Records excerpted from a collection
——
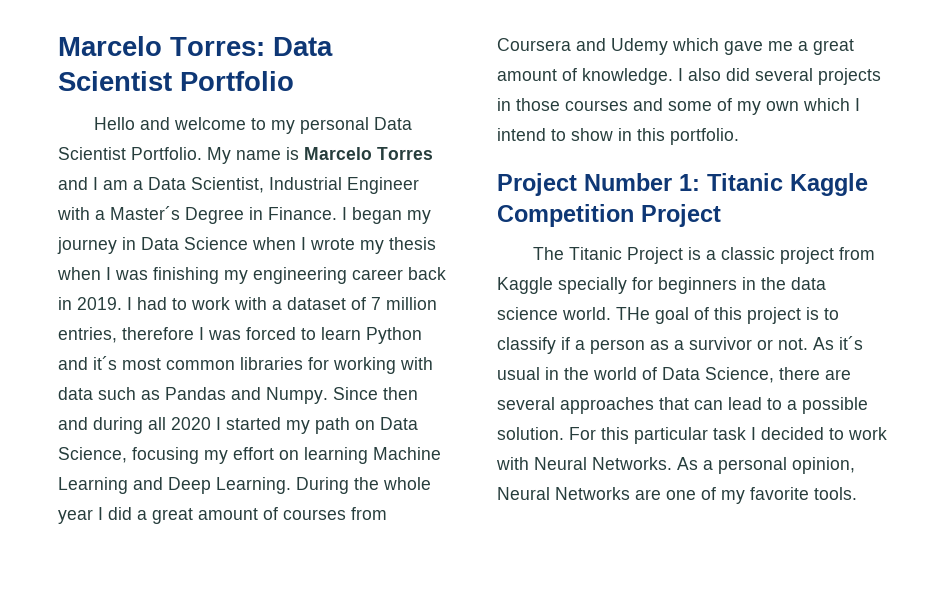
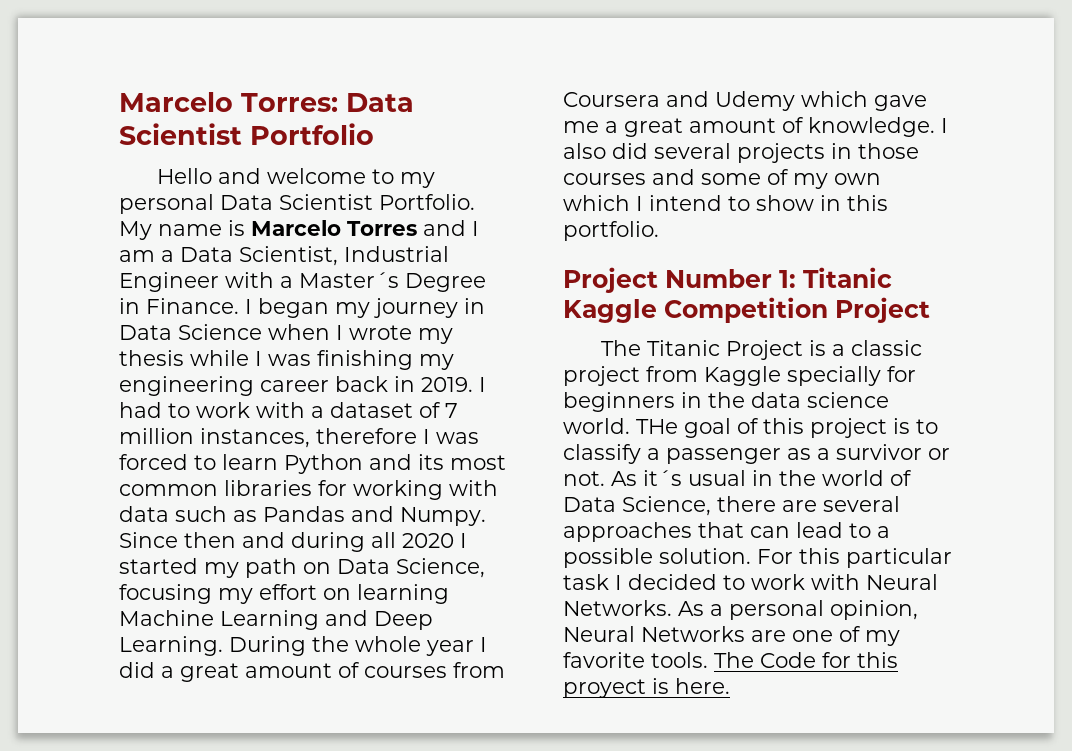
[57,267,101,280] when -> [190,350,249,366] while
[58,327,117,343] entries, -> [200,428,310,448] instances,
[93,356,117,370] it´s -> [418,454,444,470] its
[561,337,645,354] if a person -> [647,448,781,464] a passenger
(857, 493) none -> [714,652,898,668] [563,678,730,698] The Code for this proyect is here.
——
WHAT THE TASK REQUIRES: Once the pictures are set aside, repeat the remaining data word for word.

TASK OUTPUT:
[57,267,101,280] when -> [190,350,249,366] while
[58,327,117,343] entries, -> [200,428,310,448] instances,
[93,356,117,370] it´s -> [418,454,444,470] its
[561,337,645,354] if a person -> [647,448,781,464] a passenger
(857, 493) none -> [714,652,898,668] [563,678,730,698] The Code for this proyect is here.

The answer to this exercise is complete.